┌─ ENTRIES SHOWN

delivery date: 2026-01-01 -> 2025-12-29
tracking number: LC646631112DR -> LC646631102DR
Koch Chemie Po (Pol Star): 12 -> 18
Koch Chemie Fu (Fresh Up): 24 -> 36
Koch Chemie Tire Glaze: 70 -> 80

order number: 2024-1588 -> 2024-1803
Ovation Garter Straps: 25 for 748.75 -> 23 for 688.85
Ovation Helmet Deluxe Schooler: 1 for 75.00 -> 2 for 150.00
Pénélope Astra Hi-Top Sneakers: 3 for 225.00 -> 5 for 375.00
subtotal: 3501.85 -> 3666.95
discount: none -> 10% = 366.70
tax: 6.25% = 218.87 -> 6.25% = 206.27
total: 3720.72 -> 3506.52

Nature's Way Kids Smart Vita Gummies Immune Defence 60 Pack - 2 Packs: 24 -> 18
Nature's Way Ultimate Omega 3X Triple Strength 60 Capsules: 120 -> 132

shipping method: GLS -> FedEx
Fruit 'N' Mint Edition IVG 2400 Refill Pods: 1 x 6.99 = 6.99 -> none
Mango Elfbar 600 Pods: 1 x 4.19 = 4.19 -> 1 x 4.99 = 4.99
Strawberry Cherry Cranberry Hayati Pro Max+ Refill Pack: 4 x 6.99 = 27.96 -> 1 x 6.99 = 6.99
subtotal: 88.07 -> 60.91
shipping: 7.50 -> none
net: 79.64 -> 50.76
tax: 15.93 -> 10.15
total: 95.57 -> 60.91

└─

### TASK INSTRUCTIONS
What is needed is a word-for-word copy of the records above, from the first line through the line that contains "tax: 6.25% = 218.87 -> 6.25% = 206.27".

### WRITTEN ANSWER
delivery date: 2026-01-01 -> 2025-12-29
tracking number: LC646631112DR -> LC646631102DR
Koch Chemie Po (Pol Star): 12 -> 18
Koch Chemie Fu (Fresh Up): 24 -> 36
Koch Chemie Tire Glaze: 70 -> 80

order number: 2024-1588 -> 2024-1803
Ovation Garter Straps: 25 for 748.75 -> 23 for 688.85
Ovation Helmet Deluxe Schooler: 1 for 75.00 -> 2 for 150.00
Pénélope Astra Hi-Top Sneakers: 3 for 225.00 -> 5 for 375.00
subtotal: 3501.85 -> 3666.95
discount: none -> 10% = 366.70
tax: 6.25% = 218.87 -> 6.25% = 206.27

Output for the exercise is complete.